(MATERIAL TO PROCESS)

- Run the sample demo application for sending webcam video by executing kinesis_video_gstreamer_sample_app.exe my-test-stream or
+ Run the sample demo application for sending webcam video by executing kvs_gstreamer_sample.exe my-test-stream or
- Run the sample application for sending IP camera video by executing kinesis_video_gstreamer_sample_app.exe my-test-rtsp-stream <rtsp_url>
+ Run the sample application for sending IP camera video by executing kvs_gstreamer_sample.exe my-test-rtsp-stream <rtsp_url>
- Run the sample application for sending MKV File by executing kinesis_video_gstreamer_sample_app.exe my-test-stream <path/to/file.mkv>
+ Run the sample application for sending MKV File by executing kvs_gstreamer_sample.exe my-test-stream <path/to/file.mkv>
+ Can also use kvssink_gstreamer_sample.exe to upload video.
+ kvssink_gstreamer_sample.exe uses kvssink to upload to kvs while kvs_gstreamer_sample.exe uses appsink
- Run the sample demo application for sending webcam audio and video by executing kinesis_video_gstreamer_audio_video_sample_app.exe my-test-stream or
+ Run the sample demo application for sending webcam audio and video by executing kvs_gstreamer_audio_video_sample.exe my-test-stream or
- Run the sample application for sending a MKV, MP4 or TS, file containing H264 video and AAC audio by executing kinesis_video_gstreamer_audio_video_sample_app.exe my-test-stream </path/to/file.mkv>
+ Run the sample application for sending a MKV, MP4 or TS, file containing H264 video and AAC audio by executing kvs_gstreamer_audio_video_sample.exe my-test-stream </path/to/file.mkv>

(End MATERIAL TO PROCESS)
(MATERIAL TO PROCESS)

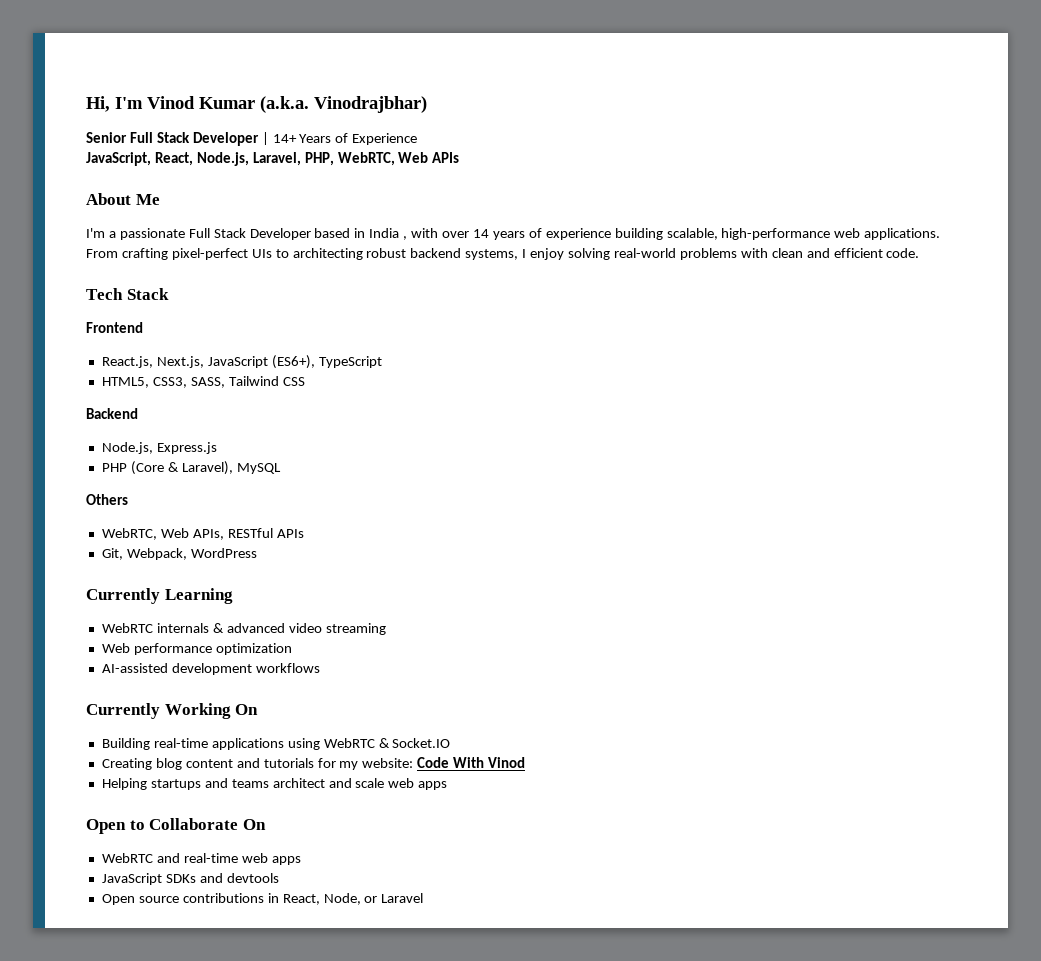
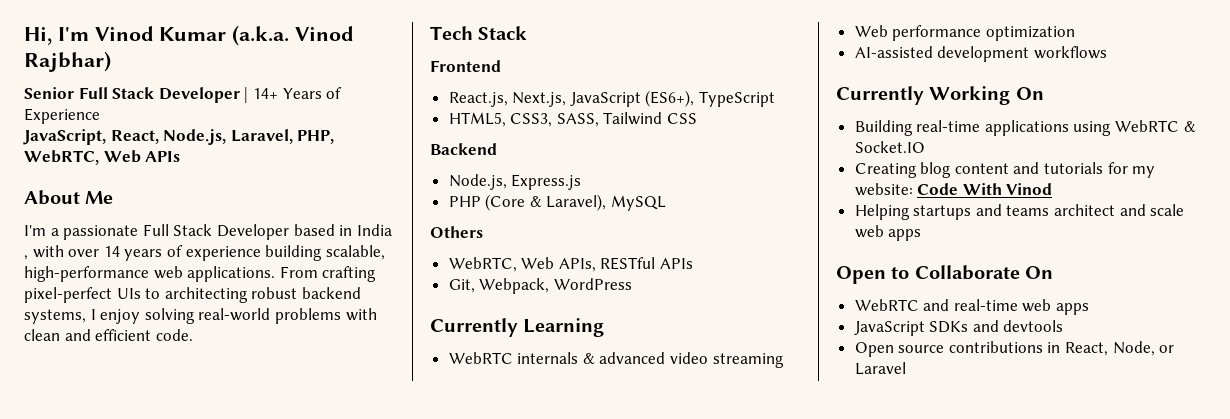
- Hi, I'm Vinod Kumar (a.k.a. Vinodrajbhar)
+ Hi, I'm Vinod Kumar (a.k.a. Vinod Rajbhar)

(End MATERIAL TO PROCESS)

**TASK BRIEF**: Could you write out, exactly as they stand, only the lines above that begin at the line with "- Run the sample demo application for sending webcam video" and stop after the line with "audio by executing kvs_gstreamer_audio_video_sample.exe"?

**THE COMPLETED TASK**:
- Run the sample demo application for sending webcam video by executing kinesis_video_gstreamer_sample_app.exe my-test-stream or
+ Run the sample demo application for sending webcam video by executing kvs_gstreamer_sample.exe my-test-stream or
- Run the sample application for sending IP camera video by executing kinesis_video_gstreamer_sample_app.exe my-test-rtsp-stream <rtsp_url>
+ Run the sample application for sending IP camera video by executing kvs_gstreamer_sample.exe my-test-rtsp-stream <rtsp_url>
- Run the sample application for sending MKV File by executing kinesis_video_gstreamer_sample_app.exe my-test-stream <path/to/file.mkv>
+ Run the sample application for sending MKV File by executing kvs_gstreamer_sample.exe my-test-stream <path/to/file.mkv>
+ Can also use kvssink_gstreamer_sample.exe to upload video.
+ kvssink_gstreamer_sample.exe uses kvssink to upload to kvs while kvs_gstreamer_sample.exe uses appsink
- Run the sample demo application for sending webcam audio and video by executing kinesis_video_gstreamer_audio_video_sample_app.exe my-test-stream or
+ Run the sample demo application for sending webcam audio and video by executing kvs_gstreamer_audio_video_sample.exe my-test-stream or
- Run the sample application for sending a MKV, MP4 or TS, file containing H264 video and AAC audio by executing kinesis_video_gstreamer_audio_video_sample_app.exe my-test-stream </path/to/file.mkv>
+ Run the sample application for sending a MKV, MP4 or TS, file containing H264 video and AAC audio by executing kvs_gstreamer_audio_video_sample.exe my-test-stream </path/to/file.mkv>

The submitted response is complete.